21 Nov 2000 12:42:35 -0500
>>>>> On Tue, 21 Nov 2000 02:44:31 -0800, Dave Peticolas <firstname.lastname@example.org> said:
Dave> Transaction Rebalancing -----------------------
Dave> Proposal --------
Dave> 1. Rebalancing should work by computing the imbalance, and then
Dave> modifying a specially designated 'imbalance' split to bring
Dave> the transaction into balance. If the imbalance split does
Dave> not exist one will be created. If it does exist and its
Dave> value should be zero for balance, the imbalance split will
Dave> be deleted.
Dave> 2. Rebalancing should only occur when user code requests it,
Dave> not automatically. For convenience, the
Dave> xaccTransCommitEdit() api should be extended with a flag to
Dave> ask for rebalancing, but user code can elect not to
Dave> 3. The gui should visually identify imbalance splits, and allow
Dave> the user to bring up a list of unbalanced transactions.
This is one thing I found cbb doing really well. As you type along
adding in new split info it automatically puts the amount needed to
"complete" the transaction in the current split.

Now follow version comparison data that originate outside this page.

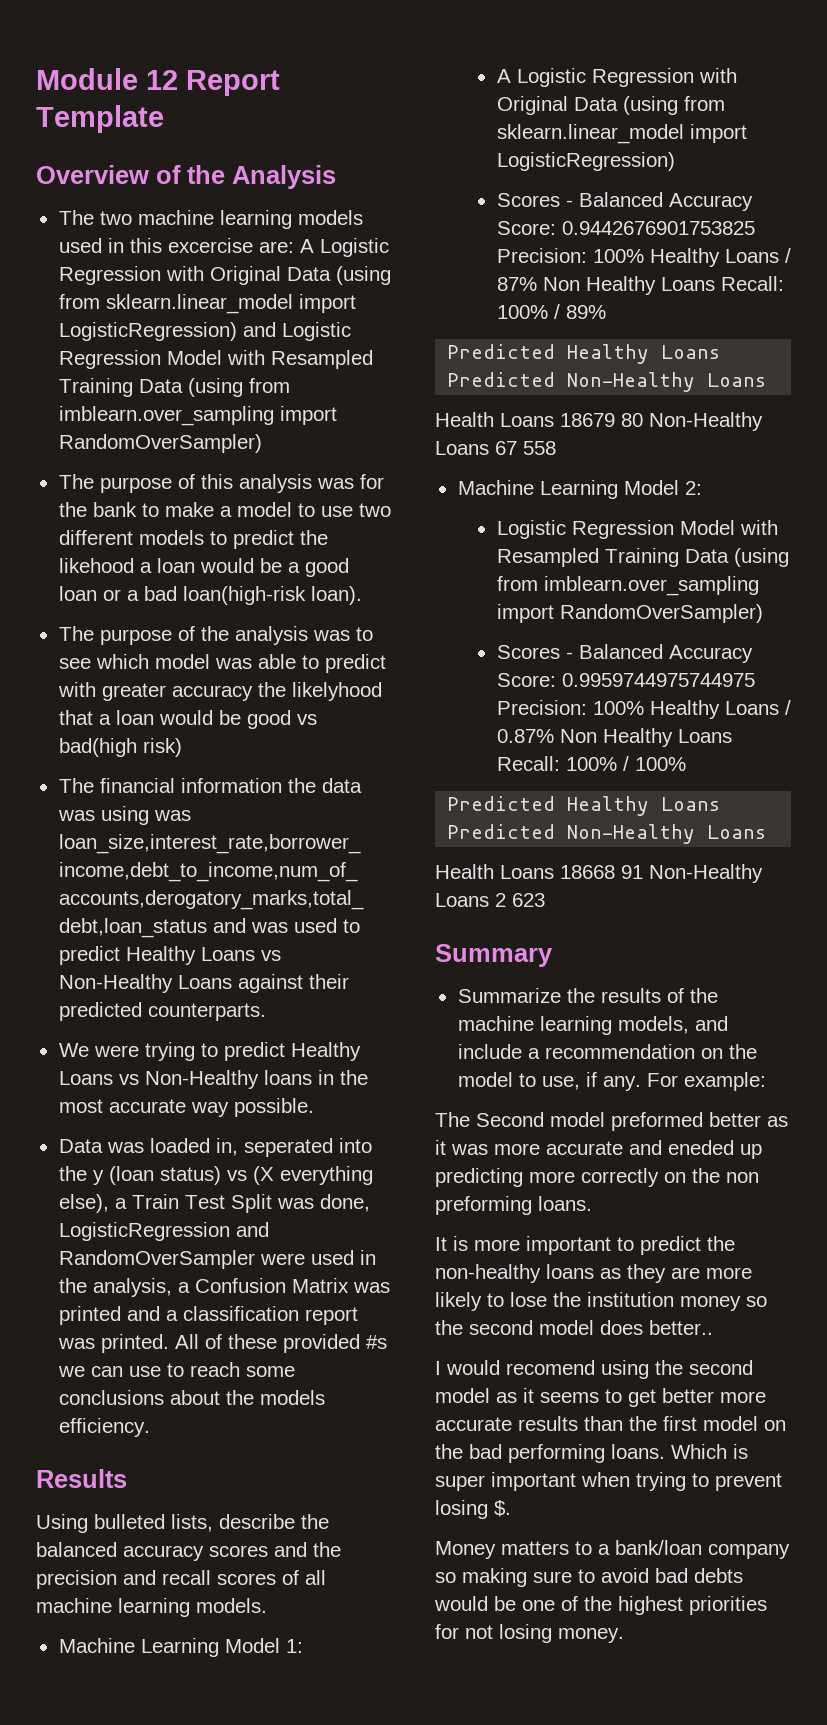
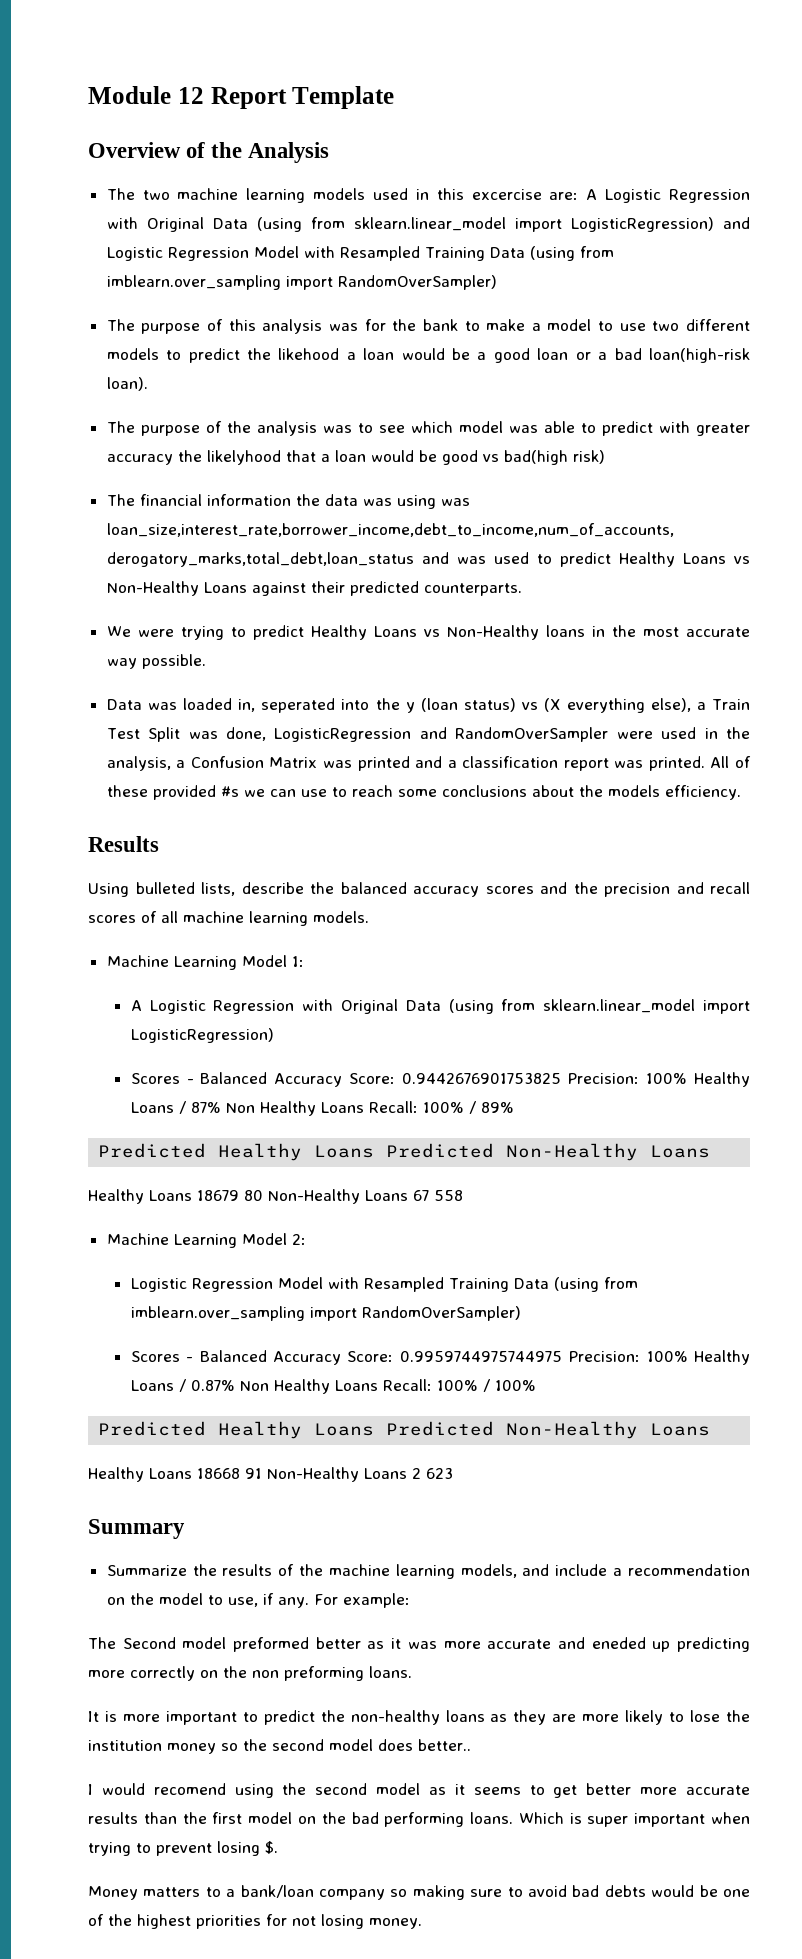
- Health Loans 18679 80 Non-Healthy Loans 67 558
+ Healthy Loans 18679 80 Non-Healthy Loans 67 558
- Health Loans 18668 91 Non-Healthy Loans 2 623
+ Healthy Loans 18668 91 Non-Healthy Loans 2 623

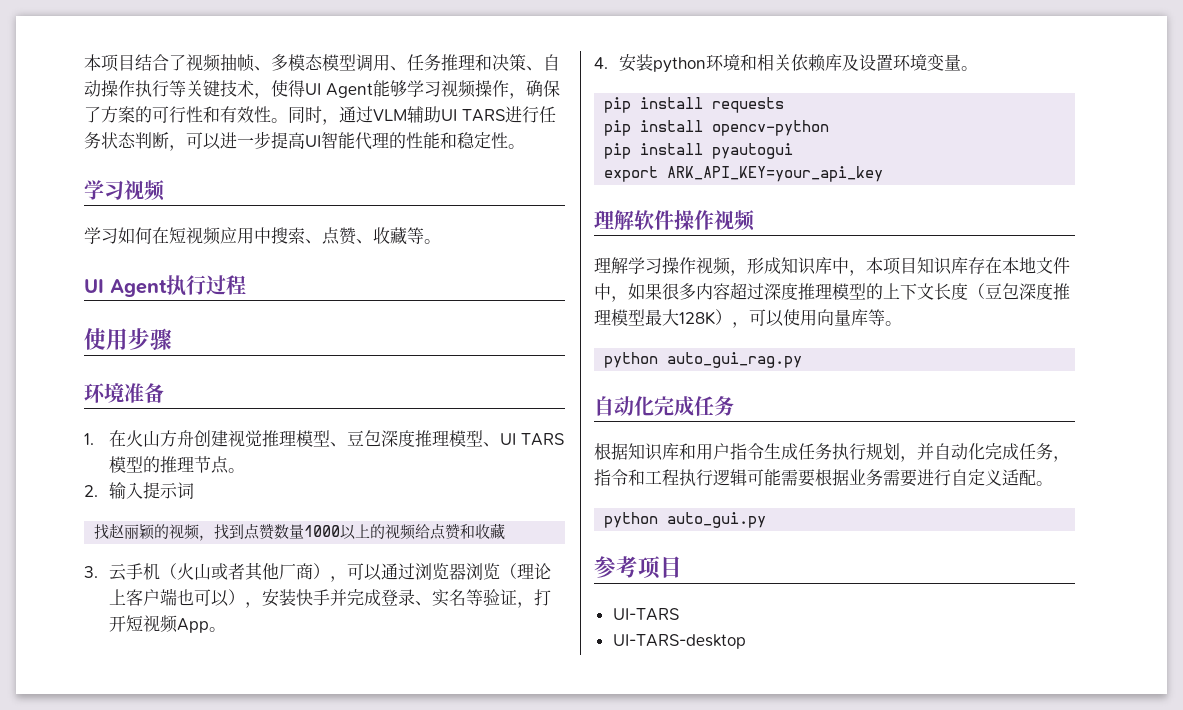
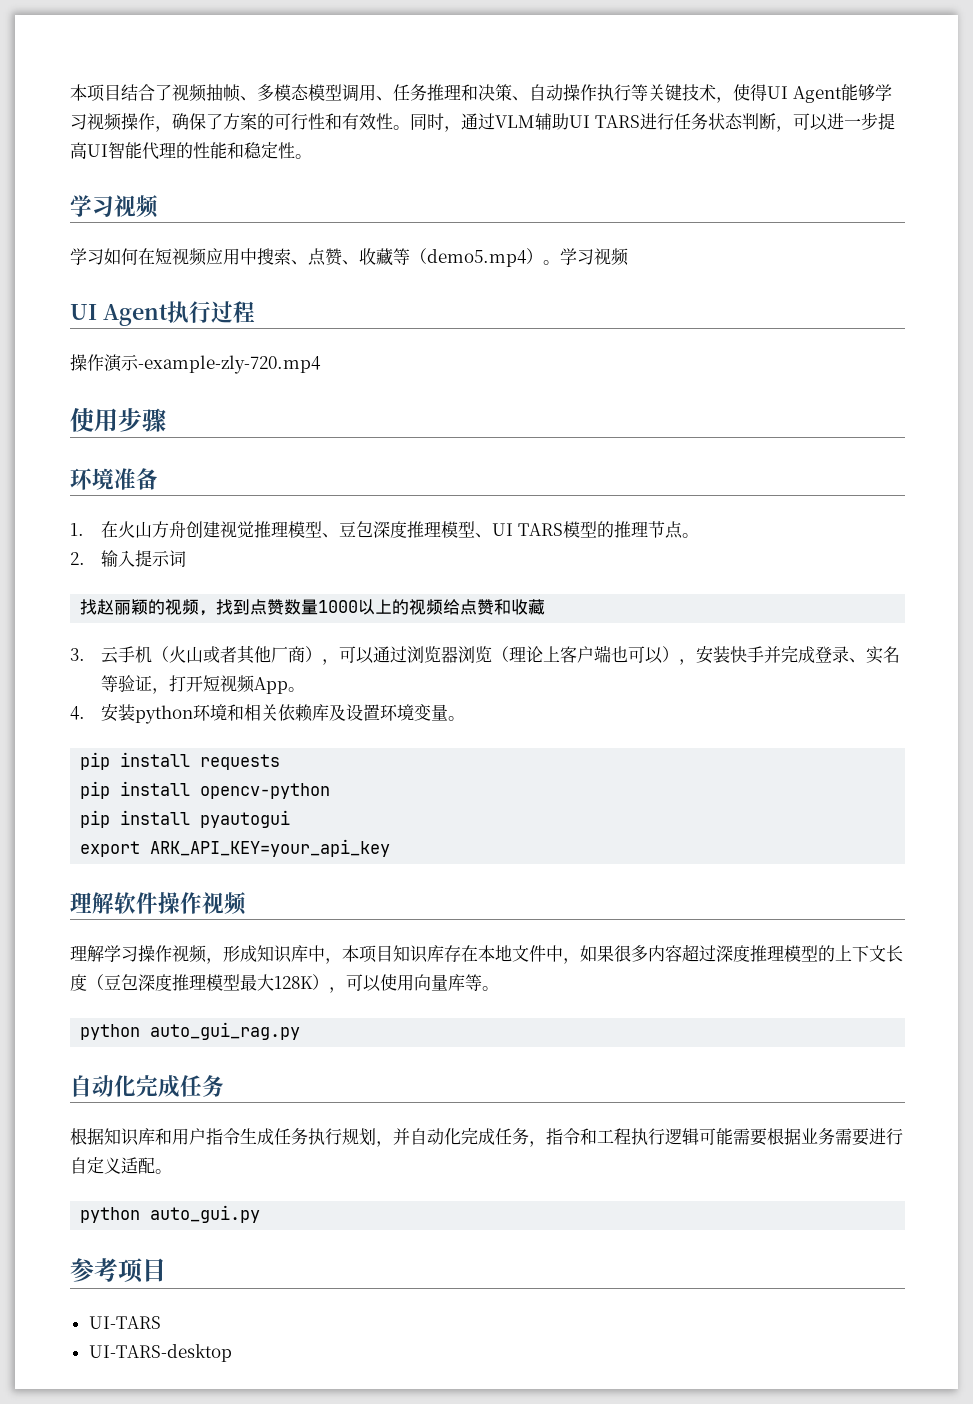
- 学习如何在短视频应用中搜索、点赞、收藏等。
+ 学习如何在短视频应用中搜索、点赞、收藏等（demo5.mp4）。学习视频
+ 操作演示-example-zly-720.mp4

I found this especially useful for putting in splits for the grocery
store and such places. I could put in Tax-Sales <some number> press
tab and the next line would have the total minus the Tax-Sales
number. Then I could put in Household (tape, and light bulbs) <some
number> press tab and the next line would have the total minus the two
numbers and so on. Till I'd classify everything left (food products
at this point) as "Groceries".
When first encountering gnucash I was very confused. It kept changing
numbers on me. I found out though that if I put "groceries" as the
first item and then added items after that it'd take away (or add in
the case of coupons) from that first item: "Groceries".
Anyway. Just another data point if it's useful.
@James LewisMoss <email@example.com> | Blessed Be!
@ http://jimdres.home.mindspring.com | Linux is kewl!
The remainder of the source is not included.